Engines and transmissions
The LDV Maxus chassis cabs are equipped with a 2.5 CDi, common rail, direct injection, turbocharged, intercooled engine which is available in three power choices including 95hp, 120hp or 135hp. The engine delivers its maximum power at 3800 rpm while the peak torque is achieved form a relatively low level (1800 rpm) which would translate in good towing abilities.
Compared to the old LDV models the new engines are a big improvement and apart from their boost of power they’ll also receive better marks in the NVH (noise vibration and harshness) department.

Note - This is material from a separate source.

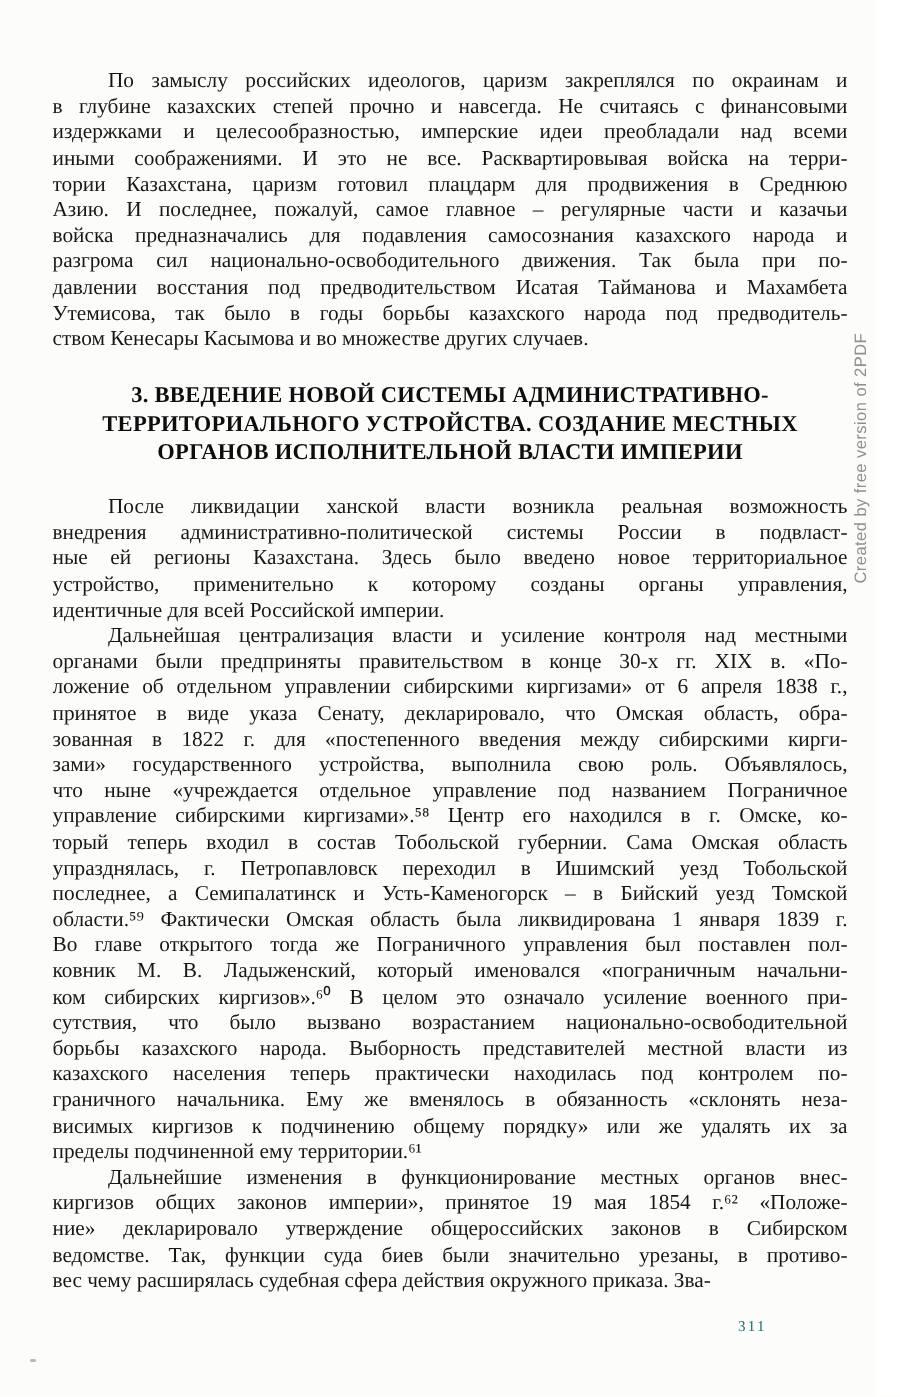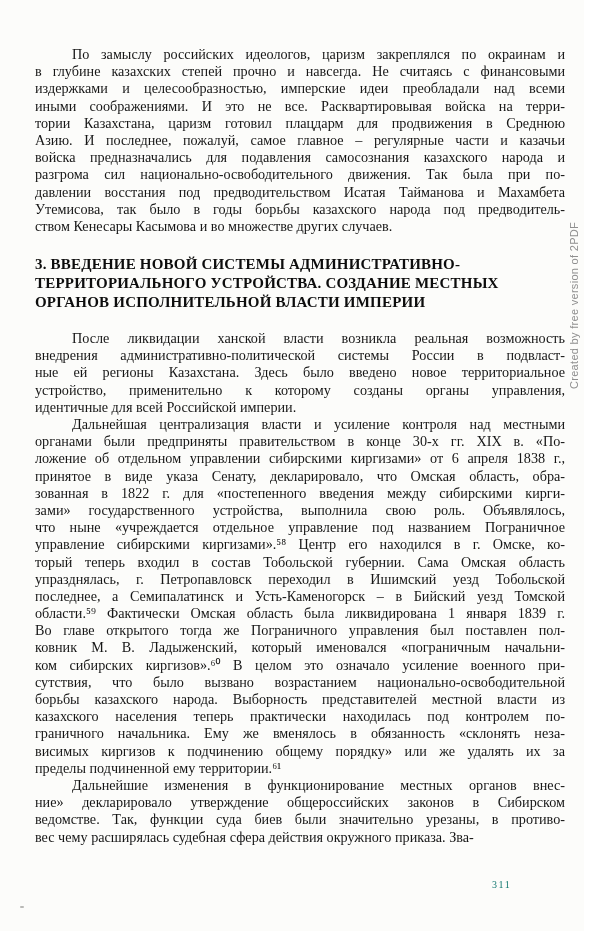"3. ВВЕДЕНИЕ НОВОЙ СИСТЕМЫ" .para-heading .tline { text-align: left -> center }
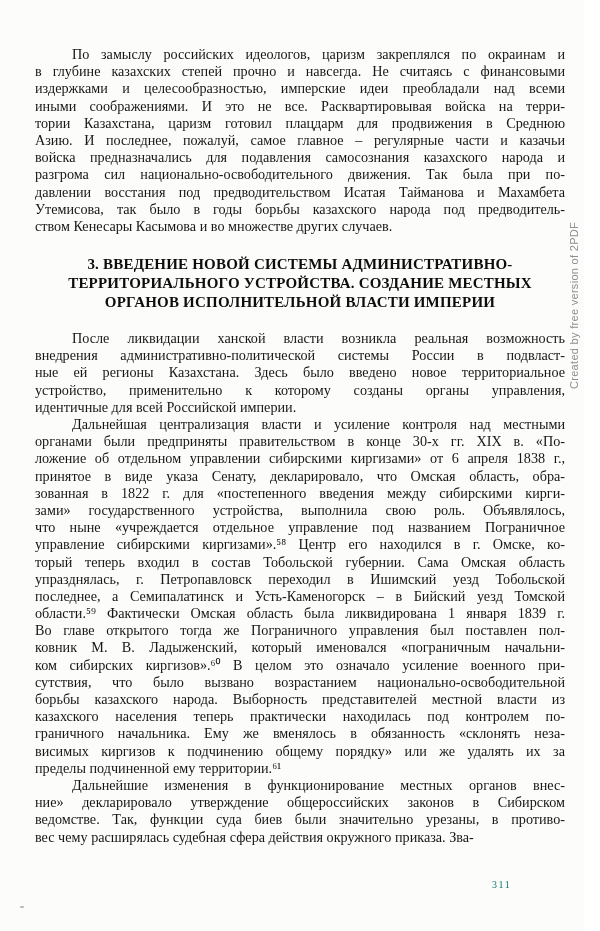"киргизов общих законов империи»," div.tline { html: none -> <div>киргизов общих законов империи», принятое 19 мая 1854 г.⁶² «Положе-</div> }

However, the engines are still far away from their rivals and are anything but smooth. Moreover, the turbo kicks in at a wrong time and the transmission is far from being easy to use, as it offers a rubbish feel and harsh gear changes.
LDV Maxus Engines specifications
Ride and handling
The LDV Maxus comes only in front-wheel drive guise and this configuration offers a low loading height. The LDV’s sheet metal is also 20% stiffer compared to the previous models which is translated in a better stability and a more composed handling.
While the ride comfort is almost at par with competition, the handling could’ve been better and there is also a pretty big body roll combined with an accentuated under steer effect. The standard brakes aren’t brilliant either and they lack the feel found at other vehicles in the segment. Luckily, for some extra money you can add an ABS which will slightly improve the Maxus’s stopping abilities.
Given its base price of $19.300, the LDV Maxus is a pretty affordable option compared to its competitors. It’s true that the vehicle isn’t as technologically advanced as a Volkswagen Transporter or other similar models, but it has all the basic features to get the job done without whining.
The cabin is spacious and even if it’s not the most comfortable in the segment you won’t complain about the overall ergonomy. The payload is also generous and the engines come with strong towing abilities. On the other hand, the engines are raspy, the gearbox is among the worse in the business and the reliability is doubtful.